"Policjanci z warszawskiej Woli zatrzymali wczoraj późnym wieczorem osobę podejrzaną o śmiertelne potrącenie chłopca w obrębie przejścia dla pieszych w Warszawie przy ulicy Jana Kazimierza" - podała w niedzielę rano Komenda Stołeczna Policji na platformie X.
"Zaraz po wypadku ogłoszono alarm dla całego stanu Komendy na warszawskiej Woli (...) skierowano dodatkowe patrole" - wyjaśnia policja w komunikacie. Zabezpieczono i przeanalizowano kilkadziesiąt nagrań z monitoringów, z różnych kamer samochodowych, miejskich i tych administrowanych przez wspólnoty mieszkaniowe oraz osoby fizyczne. "W ramach czynności operacyjnych ustalono także kilkadziesiąt pojazdów, które mogły potencjalnie brać udział w tym zdarzeniu. Dzięki zaangażowaniu wszystkich dostępnych środków technicznych i operacyjnych ustalono, że sprawca świadczy pracę na rzecz jednej z firm kurierskich działających na terenie Warszawy. To z kolei pozwoliło na ustalenie pojazdu, zlokalizowanie miejsca jego postoju jak również ustalenia osoby kierującej tym samochodem w czasie zdarzenia" - czytamy w komunikacie KSP.
"Pojazd został zabezpieczony do szczegółowych oględzin w Komendzie Stołecznej Policji, a sprawca osadzony w Pomieszczeniu dla Osób Zatrzymanych. W chwili zatrzymania 43-latek znajdował się w stanie nietrzeźwości, miał blisko dwa promile alkoholu w organizmie" - wskazali policjanci.
Paweł Łukasik, reporter TVN24 ustalił, że 43-latek był wielokrotnie notowany, a w 2023 r. zatrzymano mu prawo jazdy.

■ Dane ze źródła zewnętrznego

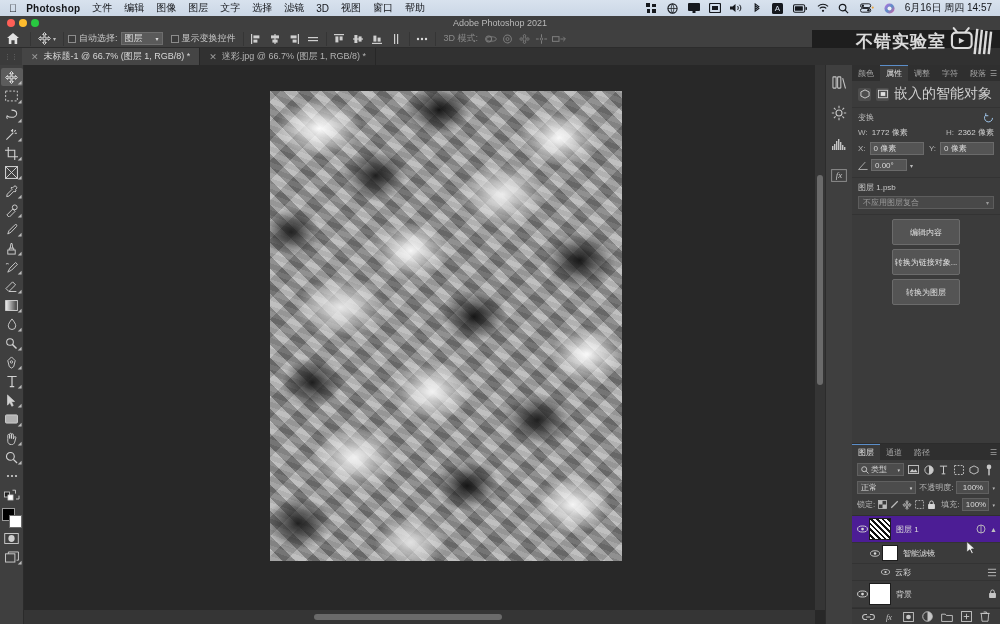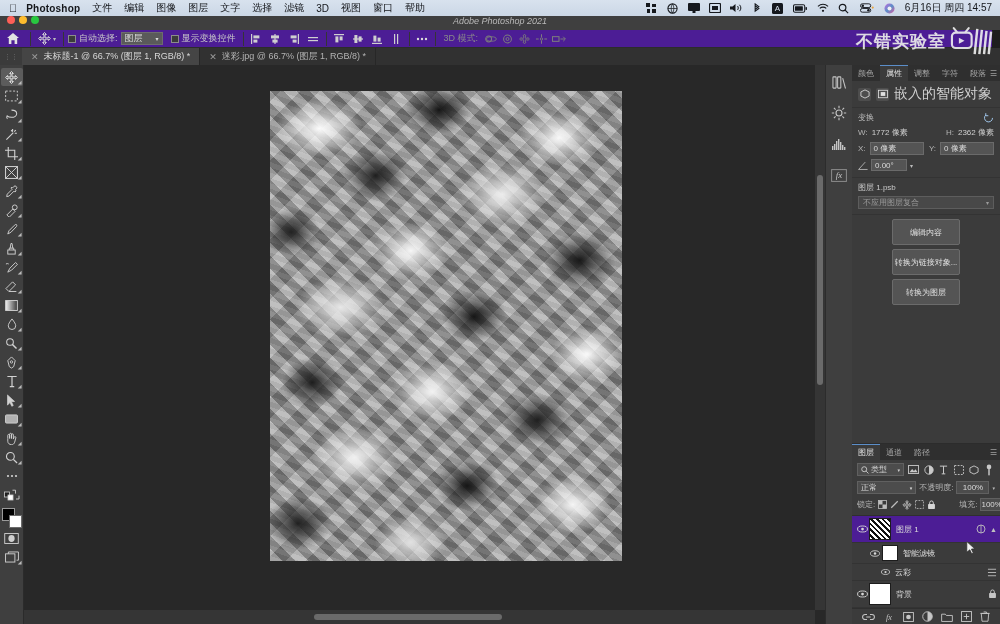"Adobe Photoshop 2021" .titlebar { align-items: flex-start -> center; font-style: italic -> none }
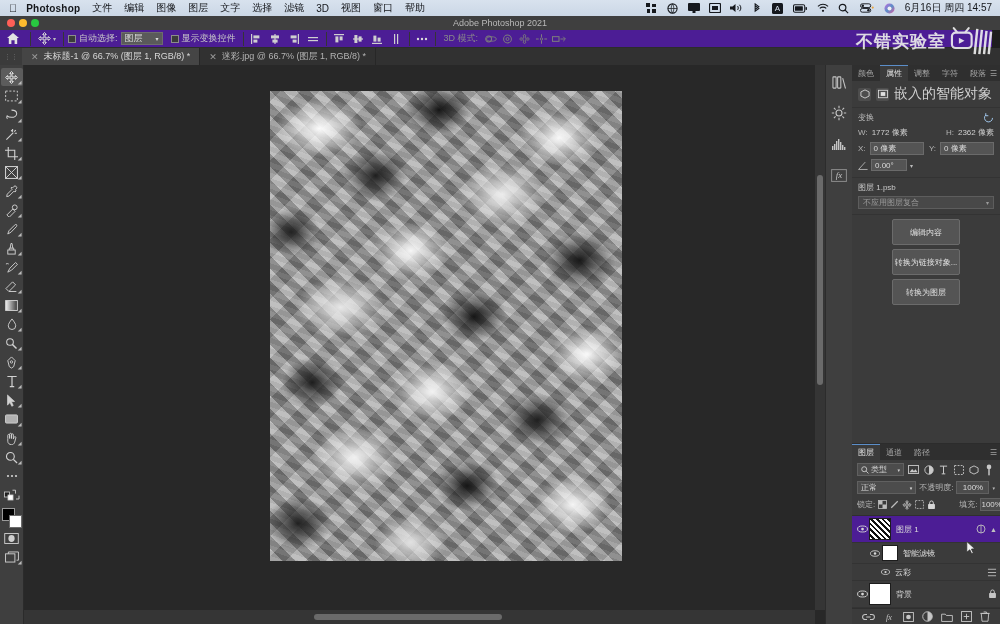"自动选择:" .optbar { background: #4c1d95 -> #404040; width: 992px -> 812px }
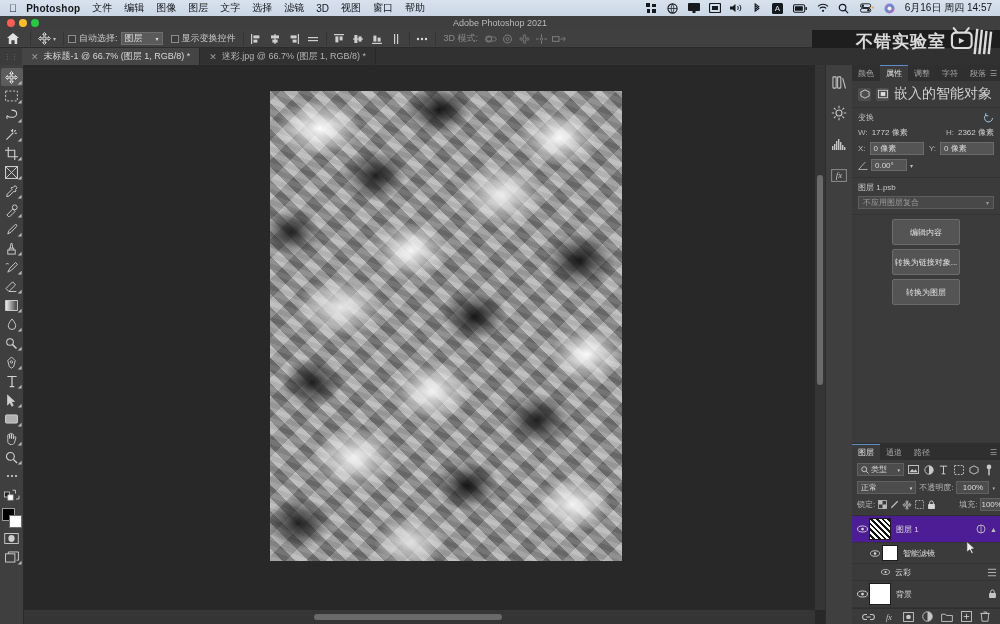"填充:" span.prop-lbl { margin-left: 20px -> 2px }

- To wszystko podlega weryfikacji i dalszym ustaleniom - zaznaczyła nadkomisarz Marta Sulowska z Komendy Rejonowej Policji Warszawa IV
ZOBACZ TAKŻE: Co dwa tygodnie na warszawskich drogach ginie człowiek.
Tragiczny wypadek na Woli
Jak informował w sobotę rano podkomisarz Jacek Wiśniewski z Komendy Stołecznej Policji, do wypadku doszło w piątek po godzinie 17 w rejonie skrzyżowania ulic Ordona i Jana Kazimierza.
- Kierowca busa potrącił na oznakowanym przejściu bez sygnalizacji świetlnej nastolatka. Nie udzielił pomocy poszkodowanemu i oddalił się z miejsca zdarzenia. Pieszy w stanie ciężkim został zabrany do szpitala - powiedział w sobotę rano podkomisarz Wiśniewski.
Przed godziną 14 nadkomisarz Marta Sulowska z KRP IV poinformowała, że potrącony pieszy zmarł w szpitalu. Miał 14 lat.
Chłopiec miał bezwzględne pierwszeństwo
Jak ustalił reporter TVN24 Mariusz Sidorkiewicz, nagranie, którym dysponowała pierwotnie policja było niewyraźne i nie dawało odpowiedzi na pytanie o markę samochodu oraz numery rejestracyjne. - Analiza tego nagrania wstępnie potwierdza wersję, która mówi o tym, że 14-latek w momencie, gdy doszło do uderzenia, znajdował się na zebrze, co oznacza, że miał bezwzględne pierwszeństwo - powiedział reporter.
- Chłopiec, zaraz po tym, jak uderzył go kilkutonowy samochód, był reanimowany. Później w stanie krytycznym został przewieziony do szpitala. Tam przez kilkanaście godzin lekarze walczyli o jego życie, ale życia dziecka nie udało się uratować - zrelacjonował.
Nagranie z kamer monitoringu pojawiło się także w sieci. Widać na nim, że chłopiec w momencie wypadku był na pasach, miał więc pierwszeństwo.
Wersję o pierwszeństwie chłopca w rozmowie z Mariuszem Sidorkiewiczem potwierdził podkomisarz Jacek Wiśniewski. - Sprawcą tej tragedii jest kierujący, który oddalił się z miejsca zdarzenia - powiedział.
Jako pierwsze o śmierci 14-latka poinformowało RMF FM.